Stock prices plunged on the report that the economy created 80,000 jobs in June, well below the number needed to bring down the 8.2% unemployment rate.
At a campaign event in Poland, Ohio, Obama said the job growth -- while smaller than needed -- continued a trend that has added 4.4 million jobs in the past 28 months following what he called "the worst economic crisis of our lifetime."
"That's a step in the right direction," Obama contended.
Republicans, however, called the weak growth a result of Obama policies that don't work.
Certain GOP presidential nominee Mitt Romney called the jobs figures a "kick in the gut for middle-class families," blaming Obama's policies for continued high unemployment and saying it was "time for Americans to choose whether they want more of the same."
"His policies have not worked," Romney said at a brief news conference in New Hampshire, where he is vacationing with his family.

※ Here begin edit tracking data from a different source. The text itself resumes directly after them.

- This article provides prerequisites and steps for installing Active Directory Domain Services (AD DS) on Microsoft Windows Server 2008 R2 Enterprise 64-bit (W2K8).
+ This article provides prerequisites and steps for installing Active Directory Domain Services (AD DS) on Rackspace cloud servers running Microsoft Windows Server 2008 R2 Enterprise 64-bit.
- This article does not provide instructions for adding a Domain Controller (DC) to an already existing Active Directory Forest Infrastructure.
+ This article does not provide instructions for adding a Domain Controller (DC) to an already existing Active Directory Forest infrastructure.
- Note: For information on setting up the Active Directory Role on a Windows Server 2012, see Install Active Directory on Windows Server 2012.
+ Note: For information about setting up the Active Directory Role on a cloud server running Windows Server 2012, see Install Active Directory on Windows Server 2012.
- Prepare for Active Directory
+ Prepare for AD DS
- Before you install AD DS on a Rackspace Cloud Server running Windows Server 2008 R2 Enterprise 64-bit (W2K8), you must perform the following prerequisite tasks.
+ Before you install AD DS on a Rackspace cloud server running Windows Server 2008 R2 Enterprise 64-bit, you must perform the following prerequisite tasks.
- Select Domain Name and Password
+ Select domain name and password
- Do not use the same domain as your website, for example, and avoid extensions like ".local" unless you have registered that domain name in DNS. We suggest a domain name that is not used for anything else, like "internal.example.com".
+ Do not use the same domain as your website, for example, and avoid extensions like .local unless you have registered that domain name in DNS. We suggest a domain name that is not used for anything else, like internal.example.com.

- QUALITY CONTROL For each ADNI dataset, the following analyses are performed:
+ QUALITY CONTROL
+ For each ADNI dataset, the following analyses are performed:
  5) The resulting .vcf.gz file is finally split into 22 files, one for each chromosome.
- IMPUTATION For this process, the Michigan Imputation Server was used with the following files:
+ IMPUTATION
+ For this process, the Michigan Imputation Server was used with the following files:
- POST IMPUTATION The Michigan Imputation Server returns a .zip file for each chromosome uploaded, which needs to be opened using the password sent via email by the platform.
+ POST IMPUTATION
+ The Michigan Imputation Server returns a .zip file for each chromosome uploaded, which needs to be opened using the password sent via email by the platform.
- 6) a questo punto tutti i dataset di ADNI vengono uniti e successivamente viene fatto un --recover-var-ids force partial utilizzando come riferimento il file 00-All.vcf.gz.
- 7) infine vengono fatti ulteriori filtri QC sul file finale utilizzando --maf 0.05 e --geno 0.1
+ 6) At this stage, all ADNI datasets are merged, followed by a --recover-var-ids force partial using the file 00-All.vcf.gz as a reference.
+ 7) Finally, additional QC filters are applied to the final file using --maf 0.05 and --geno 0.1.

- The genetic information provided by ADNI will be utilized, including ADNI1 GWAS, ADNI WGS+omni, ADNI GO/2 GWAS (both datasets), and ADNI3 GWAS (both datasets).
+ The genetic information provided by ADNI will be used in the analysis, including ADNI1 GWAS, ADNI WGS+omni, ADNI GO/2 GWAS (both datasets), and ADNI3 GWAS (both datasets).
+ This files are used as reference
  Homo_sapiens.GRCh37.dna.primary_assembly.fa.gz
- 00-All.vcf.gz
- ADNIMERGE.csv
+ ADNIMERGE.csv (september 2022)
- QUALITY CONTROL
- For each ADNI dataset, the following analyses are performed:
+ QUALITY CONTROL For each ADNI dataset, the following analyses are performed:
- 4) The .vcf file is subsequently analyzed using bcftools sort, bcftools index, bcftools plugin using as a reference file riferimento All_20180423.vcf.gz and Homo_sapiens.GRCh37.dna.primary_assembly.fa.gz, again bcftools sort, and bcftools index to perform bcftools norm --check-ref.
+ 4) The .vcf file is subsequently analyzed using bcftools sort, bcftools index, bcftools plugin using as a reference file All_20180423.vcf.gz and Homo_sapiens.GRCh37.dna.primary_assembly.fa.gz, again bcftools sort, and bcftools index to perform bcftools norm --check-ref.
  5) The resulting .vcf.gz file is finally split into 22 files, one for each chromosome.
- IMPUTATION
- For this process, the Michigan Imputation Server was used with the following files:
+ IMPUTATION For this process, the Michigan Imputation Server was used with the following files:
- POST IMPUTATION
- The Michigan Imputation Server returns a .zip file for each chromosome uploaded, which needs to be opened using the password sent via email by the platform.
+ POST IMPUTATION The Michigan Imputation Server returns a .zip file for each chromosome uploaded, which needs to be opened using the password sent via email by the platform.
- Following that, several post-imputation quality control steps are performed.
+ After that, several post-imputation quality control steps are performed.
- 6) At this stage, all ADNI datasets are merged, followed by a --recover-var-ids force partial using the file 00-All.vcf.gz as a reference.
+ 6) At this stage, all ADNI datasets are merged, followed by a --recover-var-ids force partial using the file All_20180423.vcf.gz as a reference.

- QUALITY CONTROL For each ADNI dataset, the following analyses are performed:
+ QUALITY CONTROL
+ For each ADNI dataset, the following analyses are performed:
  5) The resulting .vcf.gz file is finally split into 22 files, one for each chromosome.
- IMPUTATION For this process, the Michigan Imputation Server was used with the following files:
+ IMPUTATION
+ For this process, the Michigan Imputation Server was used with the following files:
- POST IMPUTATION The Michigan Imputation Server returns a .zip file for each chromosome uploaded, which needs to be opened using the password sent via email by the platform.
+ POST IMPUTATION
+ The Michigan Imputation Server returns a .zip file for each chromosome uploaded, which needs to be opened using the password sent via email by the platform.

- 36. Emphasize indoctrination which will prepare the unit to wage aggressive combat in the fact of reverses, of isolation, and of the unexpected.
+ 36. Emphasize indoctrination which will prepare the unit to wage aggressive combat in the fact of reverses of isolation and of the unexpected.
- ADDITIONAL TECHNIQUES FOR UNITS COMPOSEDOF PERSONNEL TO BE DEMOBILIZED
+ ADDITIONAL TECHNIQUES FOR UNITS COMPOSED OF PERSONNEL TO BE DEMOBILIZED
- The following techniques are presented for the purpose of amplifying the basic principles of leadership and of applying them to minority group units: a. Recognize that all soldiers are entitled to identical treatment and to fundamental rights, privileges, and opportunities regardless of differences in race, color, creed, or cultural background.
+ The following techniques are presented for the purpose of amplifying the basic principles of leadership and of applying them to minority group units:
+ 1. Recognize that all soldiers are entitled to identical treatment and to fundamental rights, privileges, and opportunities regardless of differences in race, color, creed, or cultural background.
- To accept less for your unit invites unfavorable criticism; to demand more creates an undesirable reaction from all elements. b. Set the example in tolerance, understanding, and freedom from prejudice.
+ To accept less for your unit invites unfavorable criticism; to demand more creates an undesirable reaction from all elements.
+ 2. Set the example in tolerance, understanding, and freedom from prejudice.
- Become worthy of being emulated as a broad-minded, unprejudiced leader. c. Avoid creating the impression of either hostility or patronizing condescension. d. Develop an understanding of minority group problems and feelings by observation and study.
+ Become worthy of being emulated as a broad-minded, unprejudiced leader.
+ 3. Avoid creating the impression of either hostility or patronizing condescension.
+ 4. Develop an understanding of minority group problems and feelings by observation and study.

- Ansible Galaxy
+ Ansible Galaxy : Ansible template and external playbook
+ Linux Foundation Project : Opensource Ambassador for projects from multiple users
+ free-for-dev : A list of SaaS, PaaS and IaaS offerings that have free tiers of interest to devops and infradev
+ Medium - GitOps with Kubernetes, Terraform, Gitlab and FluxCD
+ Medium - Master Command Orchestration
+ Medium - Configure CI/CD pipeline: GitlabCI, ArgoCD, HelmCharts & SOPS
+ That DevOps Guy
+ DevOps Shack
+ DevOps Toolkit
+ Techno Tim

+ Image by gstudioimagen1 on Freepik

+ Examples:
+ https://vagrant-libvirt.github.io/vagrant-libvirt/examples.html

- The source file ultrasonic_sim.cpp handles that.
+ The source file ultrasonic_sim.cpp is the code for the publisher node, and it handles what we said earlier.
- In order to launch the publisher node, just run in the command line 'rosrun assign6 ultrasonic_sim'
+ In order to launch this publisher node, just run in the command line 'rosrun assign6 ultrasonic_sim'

Referring to more than three years of unemployment higher than 8%, Romney said "the evidence is in, again and again and again" and added that the continuing high unemployment rate "pretty much defines lack of success."
Other Republican leaders echoed Romney's remarks, with House Speaker John Boehner taking a jab at Obama's comment last month that when compared to public sector job creation, the private sector was "doing fine."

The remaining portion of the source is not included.